Проводит рукой по семи телам в семи резервуарах.
— Идеальные клоны для уникального эксперимента.
Тише:
— Питер Дахан сдержал слово. Наша тайна основывалась на простом договоре: я не вмешиваюсь в его дела, он не лезет в мои. Никаких встреч или прямых контактов, наши имена никогда не упоминались вместе. Действие контракта закончилось после передачи младенцев.
Иезавель скрипит зубами.
Они так близко к ее клетке.
«На расстоянии вытянутой руки».
— Но Питеру всегда нужно больше. Он живет эмоциями… Иногда его действия вредоносны.
Иезавель украдкой бросает взгляд на Тексье. Хоть он и выглядит усталым, измотанным, ясно, что свидетелей в живых не оставит.
— Он хочет отнять их у меня, теперь, когда я так близок к намеченной цели! Растут ожидания, связанные с искусственно создаваемой жизнью, и кто посмеет противиться этому? Мои открытия необходимы как для технической разработки вредных продуктов, так и для удовлетворения потребностей, возникающих благодаря их производству. И уж поверьте мне, потребности не только религиозные, но и материальные! Если смотреть с точки зрения человеческой эволюции, нановирусы, как и другие искусственные формы жизни, ведут нас к новому миру… Тут не о чем жалеть, напротив, это очень хорошо. Нет ничего хуже для человека и его творений, чем застыть на месте, превратившись в ледяную глыбу.
Натан догадывается, о чем думает Иезавель. Она намерена действовать быстро.
Дарман незаметно сует руку в карман халата.
«Дарман не уступит Тексье».
В его пальцах блестит металлический предмет.
«Он не из таких».
— Но Питер не понял, что наш договор расторгнуть нельзя. Прислать сюда своего головореза, чтобы положить конец всем моим трудам! Да кем он себя возомнил?
Тексье выпрямился, рука уже тянется к сумке, стоящей рядом на стуле.
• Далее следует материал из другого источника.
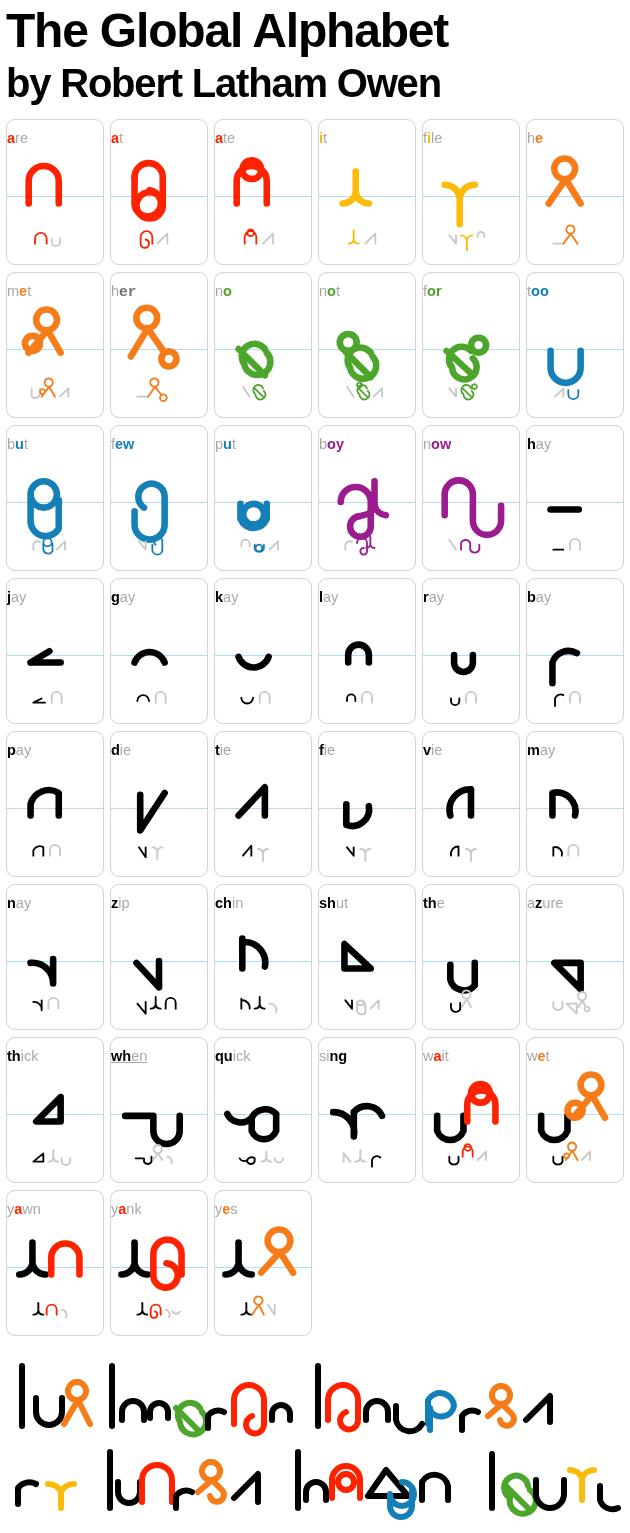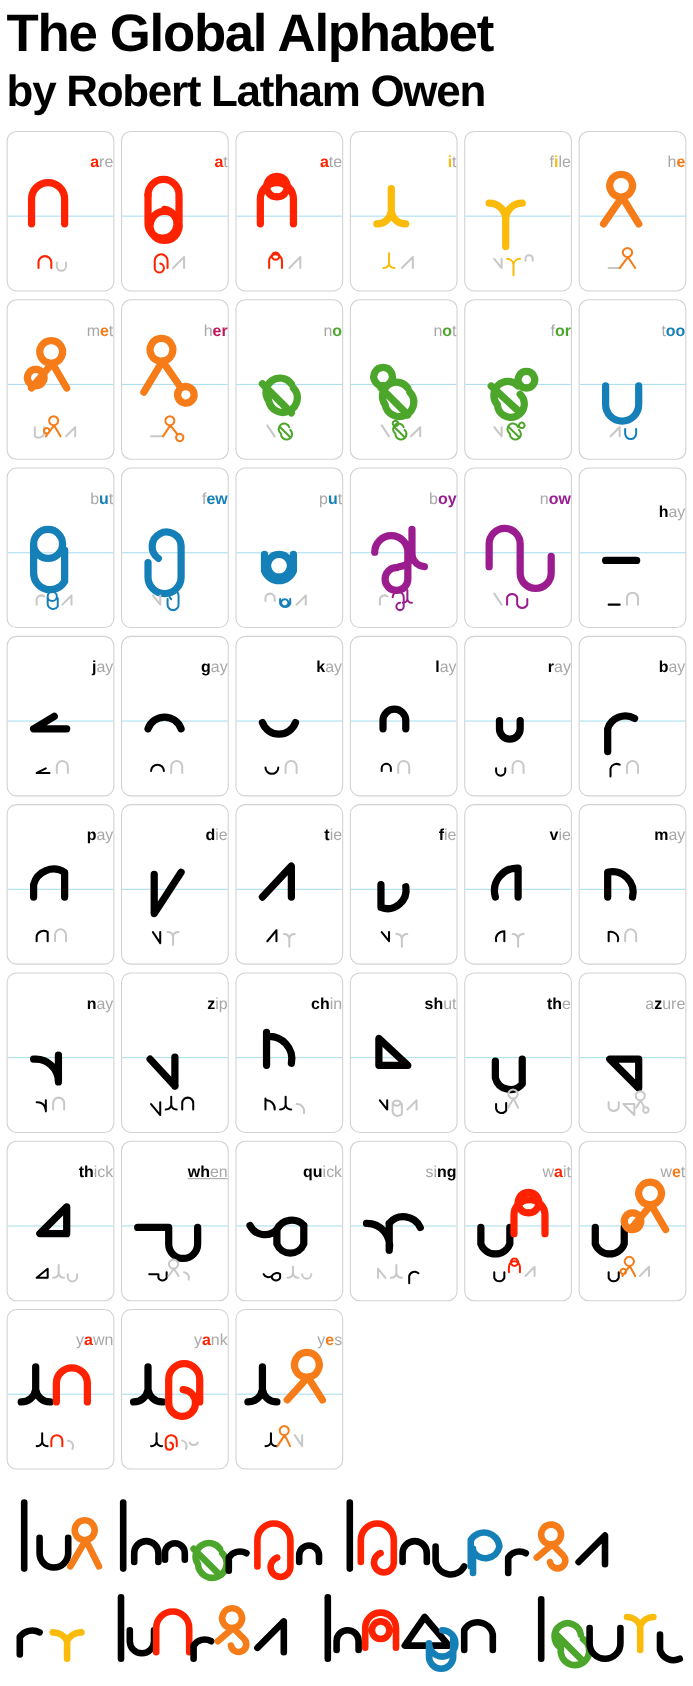"are" .card-label { text-align: right -> left; top: 20px -> 10px }
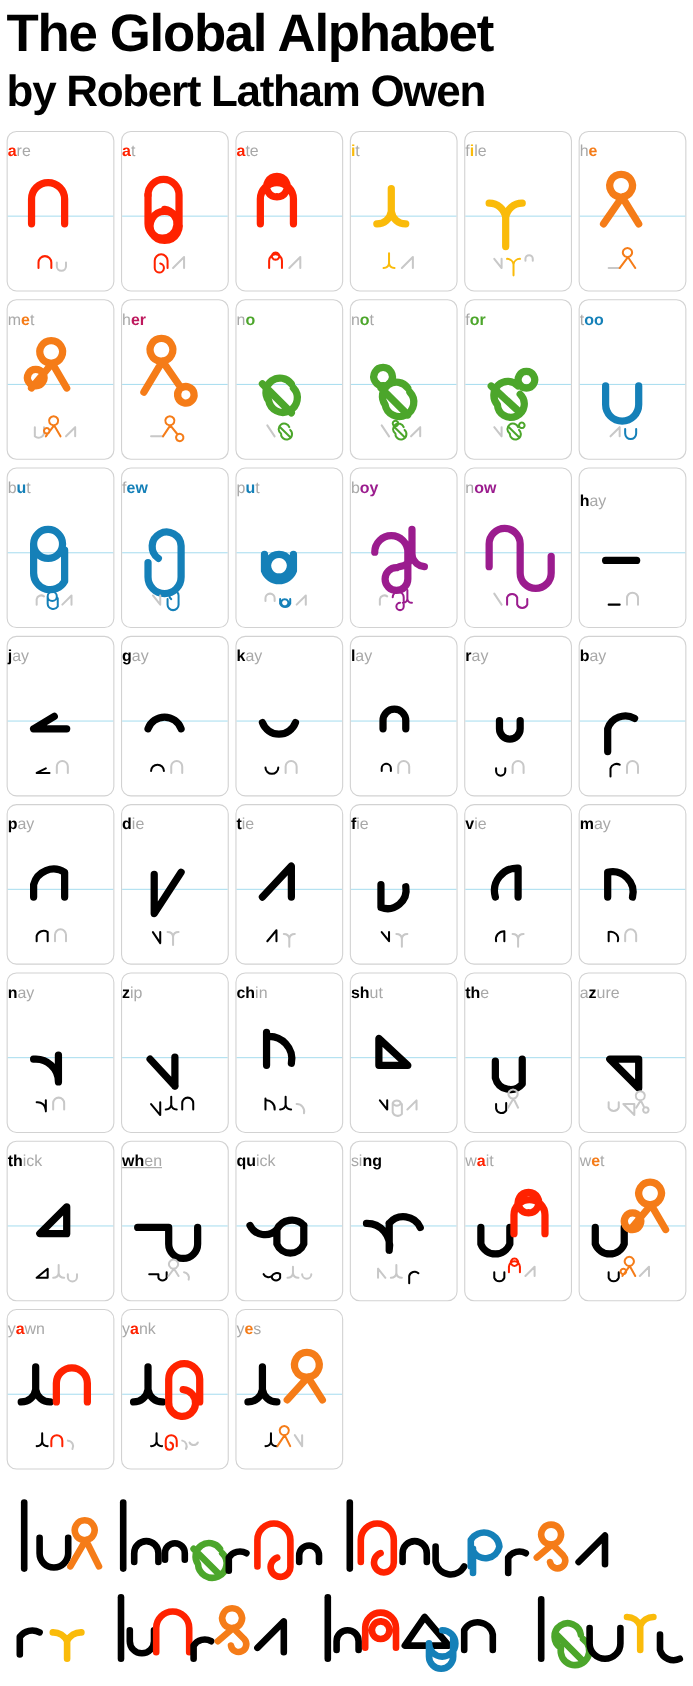"er" b { color: #be185d -> #737373; font-family: none -> Liberation Mono, monospace }
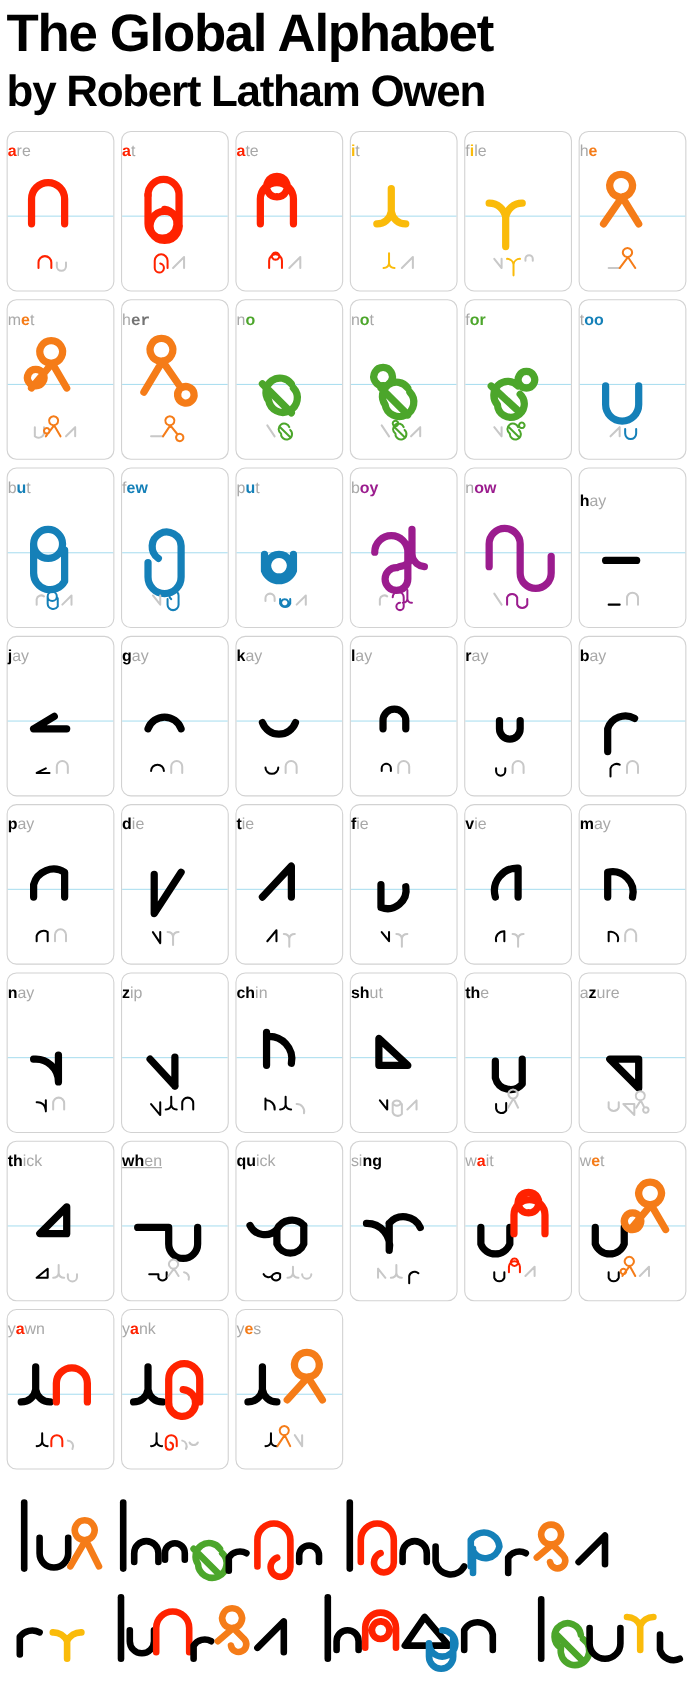"hay" div.card-label { margin-top: 12px -> none }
Судя по его движениям, страх и уважение переросли в решимость.
«Помочь Иезавели».
Натан кашляет. Тексье оборачивается, Дарман подается назад. Он вынул из кармана скальпель. Всего в нескольких десятках сантиметров от Натана.
«Он не даст себя ограбить».
Иезавель кидается к решетке, хватает руку Дармана и вырывает скальпель. Тексье достает из сумки оружие. Одной рукой Иезавель держит профессора за горло, другой метает скальпель. Направленный на нее ствол пистолета, уродливая гримаса, ручка скальпеля, торчащая из глазной впадины.
Иезавель оказалась проворнее.
Она уже нащупывает ключи от камеры в халате Дармана, находит замок и толкает дверь, не сводя глаз с Тексье. Левой рукой она сдавливает горло Дармана, чтобы тот не увильнул.
Тяжелая туша Тексье валится на пол, словно марионетка. Ни единого стона, ни крика. Вызывает опасения. Рука по-прежнему сжимает рукоятку револьвера.
— Дважды я тебя не упущу.
Окровавленное лезвие, перерезанные один за другим ремни, дрожащие колени. Натан в полном сознании смотрит на труп Тексье, на текущую из его глазницы кровь.
Он выдергивает из предплечья катетер.
— И что теперь?
Ив Дарман умиляется на своих младенцев. Он переходит от одного резервуара к другому, поглаживая их и нашептывая всякие нежности.
— Красавицы мои, я освобожу вас… Скоро… Питер вас не получит, клянусь.